◆ PROBLEM TO SOLVE
Copy out each line of the data that contains "Mono".

◆ RECORDED INFORMATION
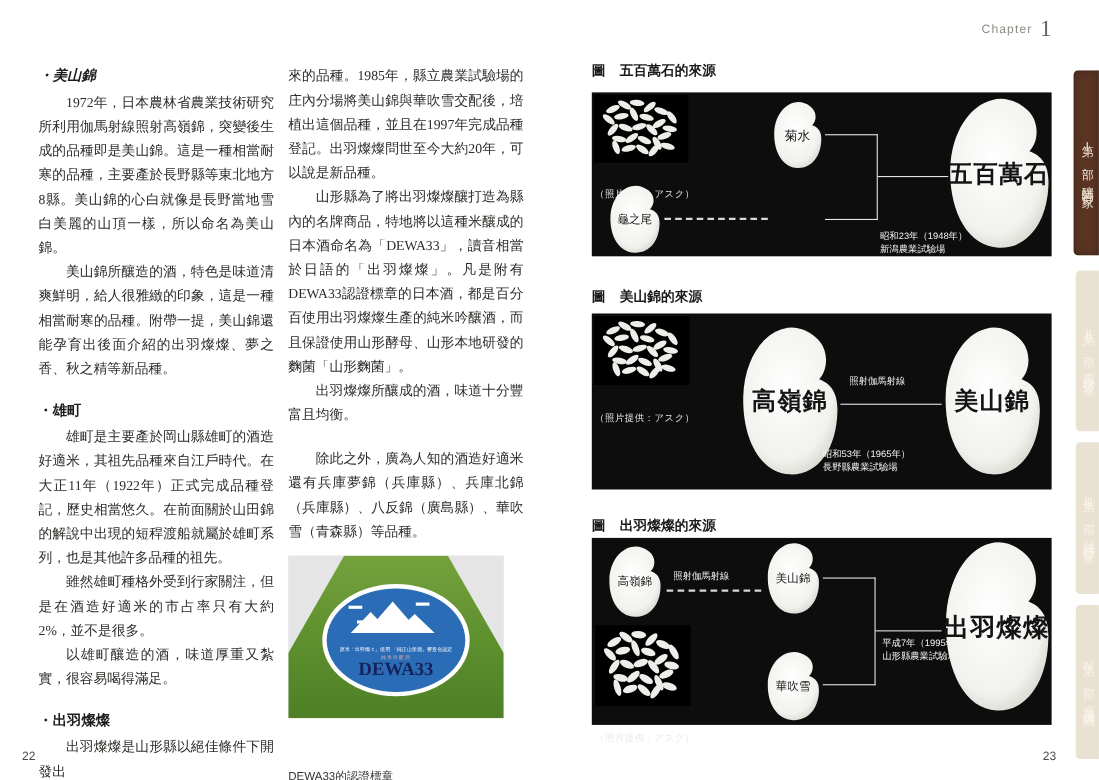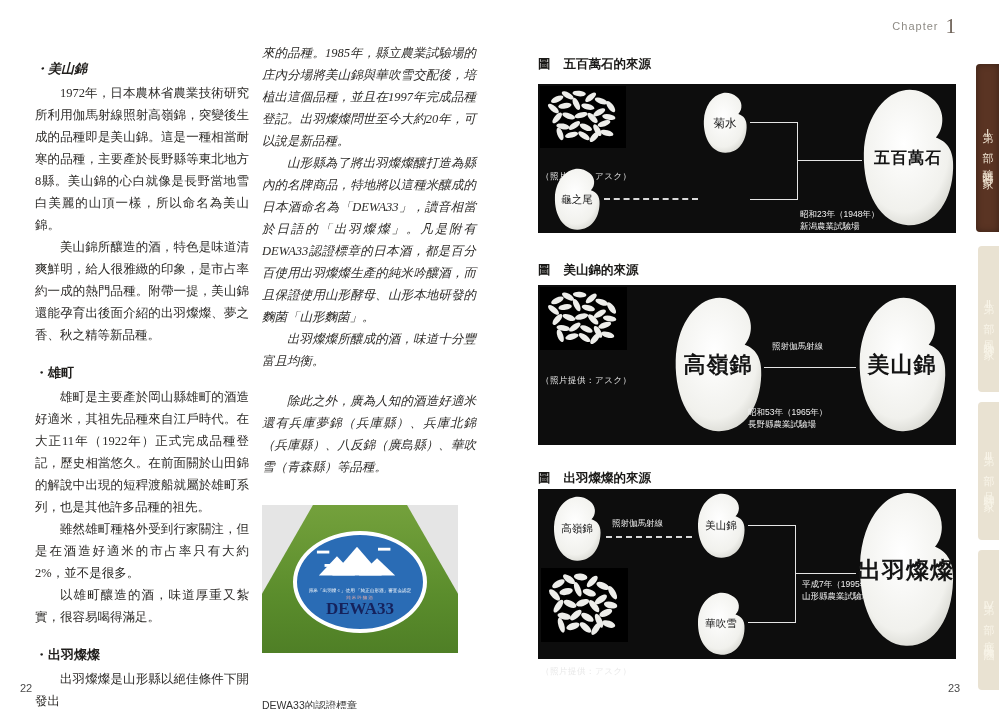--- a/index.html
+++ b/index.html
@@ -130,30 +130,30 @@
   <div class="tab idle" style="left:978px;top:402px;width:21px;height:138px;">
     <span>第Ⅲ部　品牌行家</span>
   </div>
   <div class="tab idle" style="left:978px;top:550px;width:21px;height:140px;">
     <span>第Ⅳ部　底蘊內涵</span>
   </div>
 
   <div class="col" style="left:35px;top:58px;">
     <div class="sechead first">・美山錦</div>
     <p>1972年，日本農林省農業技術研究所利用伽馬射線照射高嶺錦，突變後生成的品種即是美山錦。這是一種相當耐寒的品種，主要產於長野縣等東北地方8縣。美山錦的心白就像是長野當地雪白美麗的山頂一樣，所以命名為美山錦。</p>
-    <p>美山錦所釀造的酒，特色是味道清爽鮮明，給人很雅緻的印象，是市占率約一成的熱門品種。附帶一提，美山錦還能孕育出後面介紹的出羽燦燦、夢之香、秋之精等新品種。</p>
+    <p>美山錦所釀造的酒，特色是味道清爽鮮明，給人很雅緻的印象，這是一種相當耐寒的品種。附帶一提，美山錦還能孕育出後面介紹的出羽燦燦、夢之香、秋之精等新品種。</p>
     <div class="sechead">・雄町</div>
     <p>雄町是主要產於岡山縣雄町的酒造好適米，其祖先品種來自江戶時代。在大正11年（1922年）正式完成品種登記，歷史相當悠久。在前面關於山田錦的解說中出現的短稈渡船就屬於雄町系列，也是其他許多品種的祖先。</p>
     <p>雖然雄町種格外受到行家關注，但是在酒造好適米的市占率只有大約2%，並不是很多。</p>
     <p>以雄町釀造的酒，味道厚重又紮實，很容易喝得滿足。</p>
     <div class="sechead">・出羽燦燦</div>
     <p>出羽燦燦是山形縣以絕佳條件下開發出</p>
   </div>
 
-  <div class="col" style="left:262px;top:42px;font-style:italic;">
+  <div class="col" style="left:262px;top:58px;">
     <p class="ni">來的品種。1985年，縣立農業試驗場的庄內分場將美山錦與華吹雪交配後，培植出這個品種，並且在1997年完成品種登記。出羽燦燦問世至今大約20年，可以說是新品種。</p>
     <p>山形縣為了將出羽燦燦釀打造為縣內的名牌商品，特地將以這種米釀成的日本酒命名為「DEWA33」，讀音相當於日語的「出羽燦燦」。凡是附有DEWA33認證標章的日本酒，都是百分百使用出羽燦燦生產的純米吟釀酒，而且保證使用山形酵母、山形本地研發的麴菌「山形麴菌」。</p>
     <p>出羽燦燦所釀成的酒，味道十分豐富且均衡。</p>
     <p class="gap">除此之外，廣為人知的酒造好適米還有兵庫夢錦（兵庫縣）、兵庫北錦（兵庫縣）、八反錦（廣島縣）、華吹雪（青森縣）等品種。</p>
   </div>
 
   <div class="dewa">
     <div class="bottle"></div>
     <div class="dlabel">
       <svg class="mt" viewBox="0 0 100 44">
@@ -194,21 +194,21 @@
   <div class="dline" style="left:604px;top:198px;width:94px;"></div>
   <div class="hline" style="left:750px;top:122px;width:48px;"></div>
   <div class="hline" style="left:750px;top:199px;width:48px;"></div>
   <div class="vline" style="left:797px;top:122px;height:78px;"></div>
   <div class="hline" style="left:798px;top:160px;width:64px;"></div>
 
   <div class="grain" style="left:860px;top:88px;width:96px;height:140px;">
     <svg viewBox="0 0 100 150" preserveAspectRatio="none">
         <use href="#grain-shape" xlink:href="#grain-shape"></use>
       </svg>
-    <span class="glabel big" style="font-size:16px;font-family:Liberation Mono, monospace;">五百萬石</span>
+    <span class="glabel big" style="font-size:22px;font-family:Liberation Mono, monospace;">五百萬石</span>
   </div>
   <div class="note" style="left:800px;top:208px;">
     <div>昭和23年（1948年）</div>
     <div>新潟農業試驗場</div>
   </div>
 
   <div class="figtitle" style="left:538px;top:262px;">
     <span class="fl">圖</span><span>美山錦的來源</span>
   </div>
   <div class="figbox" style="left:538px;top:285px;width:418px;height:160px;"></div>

◆ REPLY
-    <span class="glabel big" style="font-size:16px;font-family:Liberation Mono, monospace;">五百萬石</span>
+    <span class="glabel big" style="font-size:22px;font-family:Liberation Mono, monospace;">五百萬石</span>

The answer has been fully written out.